Softly, in the Dusk

Softly, in the Dusk is my latest book. It shows photographs taken around the ex-mining town of Eastwood, Nottinghamshire. The photographs tell stories of how things were, how things are.
Limited edition of 20 copies. Price: £10, including a £5 donation to the Trussell Trust food bank charity

Be a good animal, true to your instincts

The young to-day are born prisoners,
poor things, and they know it.
Born in a universal workhouse,
and they feel it.
Inheriting a sort of confinement,
work, and prisoners’ routine
and prisoners’ flat, ineffectual pastime

The new red houses spring like plants
In level rows
Of reddish herbage that bristles and slants
Its square shadows.
The pink young houses show one side bright
Flatly assuming the sun,
And one side shadow, half in sight,
Half-hiding the pavement-run;
Where hastening creatures pass intent
On their level way,
Threading like ants that can never relent
And have nothing to say.
Bare stems of street-lamps stiffly stand
At random, desolate twigs,
To testify to a blight on the land
That has stripped their sprigs.

Somebody’s knockin’ at th’ door
Mother, come down an’ see!
I’s think it’s nobbut a beggar;
Say I’m busy.
It’s not a beggar, mother; hark
How ‘ard ‘e knocks!
Eh, tha’rt a mard-arsed kid,
‘E’ll gie thee socks!

The trees down the boulevard stand naked in thought,
Their abundant summery wordage silenced, caught
In the grim undertow; naked the trees confront
Implacable winter’s long, cross-questioning brunt.
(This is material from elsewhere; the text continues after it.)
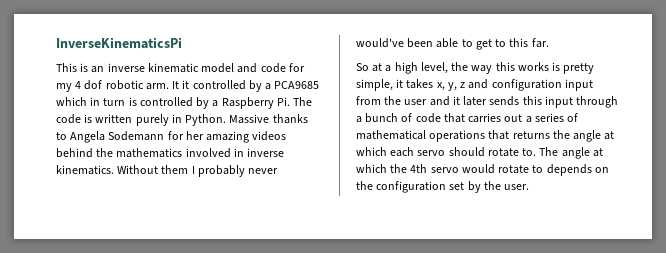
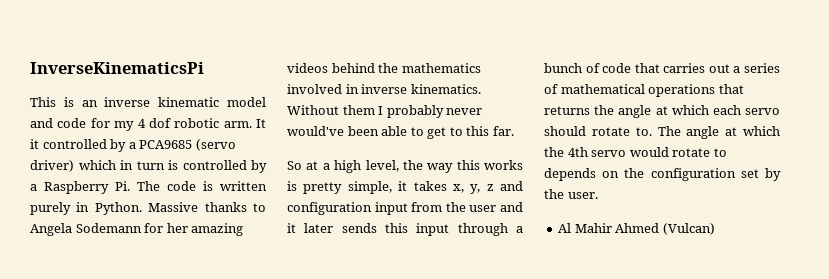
(320, 85) none -> [195,139,236,151] [30,160,74,172] (servo driver)
(530, 187) none -> [558,223,715,235] // Al Mahir Ahmed (Vulcan)

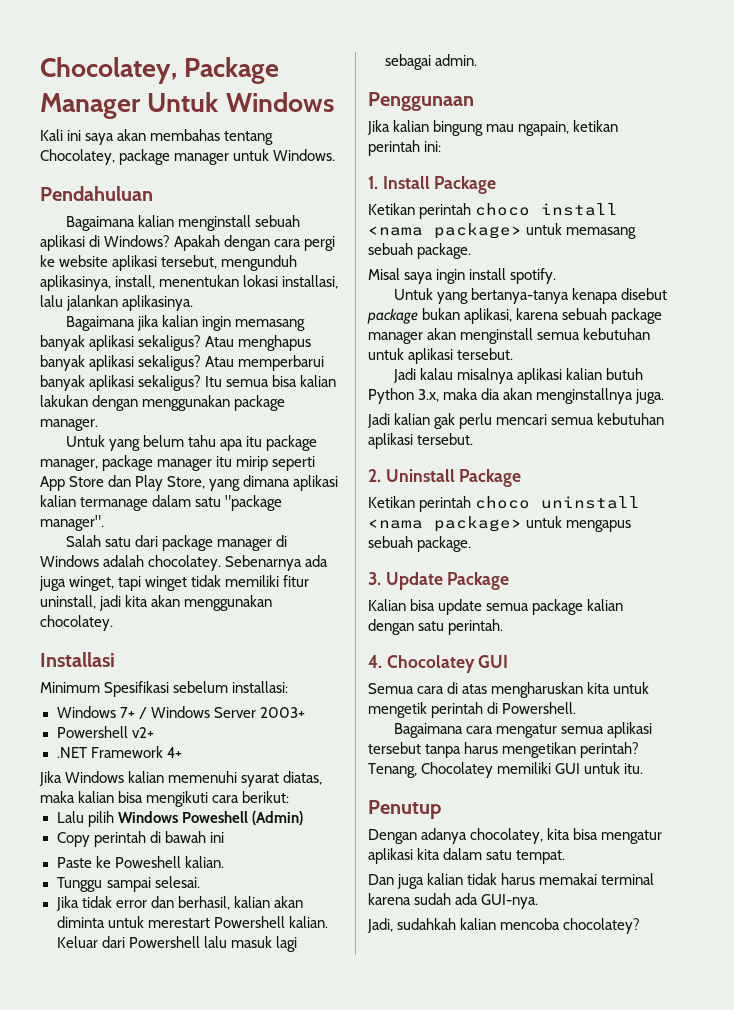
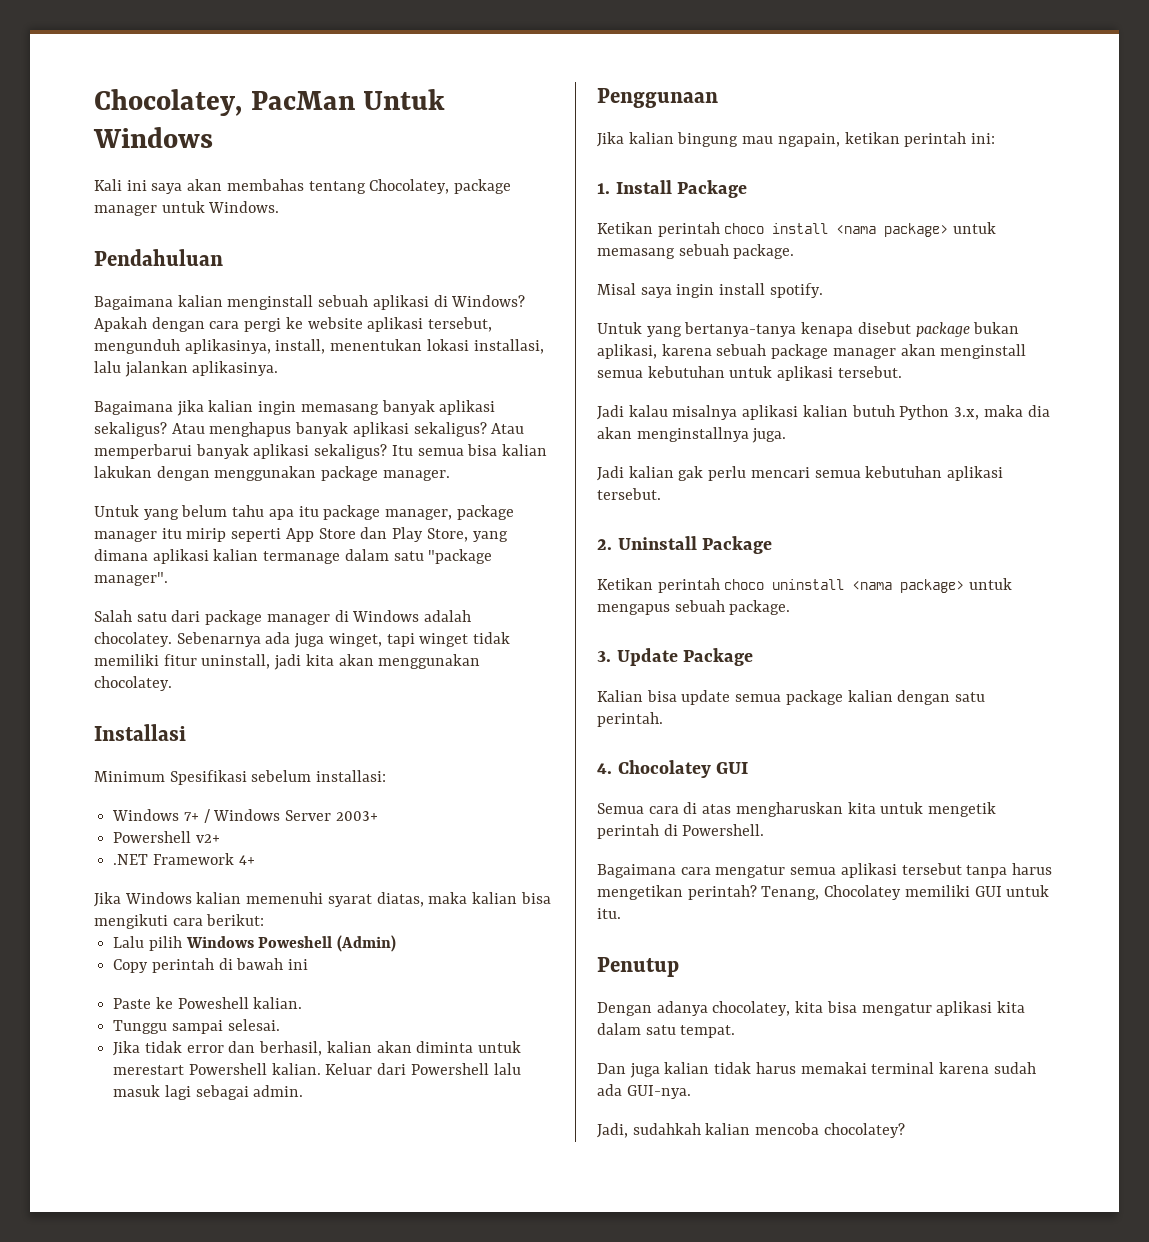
[40,57,280,84] [40,93,141,119] Chocolatey, Package Manager -> [94,89,355,116] Chocolatey, PacMan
He suffered the tortures of the damned on these occasions

Softly, in the dusk, a woman is singing to me;
Taking me back down the vista of years, till I see
A child sitting under the piano,
in the boom of the tingling strings
And pressing the small, poised feet of a mother who smiles as she sings.

Now, in the morning
As we sit in the sunshine on the seat by the little shrine,
And look at the mountain-walls,
Walls of blue shadow,
And see so near at our feet in the meadow
Myriads of dandelion pappus
Bubbles ravelled in the dark green grass
Held still beneath the sunshine

The cataclysm has happened, we are among the ruins, we start to build up new little habitats, to have new little hopes. It is rather hard work: there is now no smooth road into the future: but we go round, or scramble over the obstacles.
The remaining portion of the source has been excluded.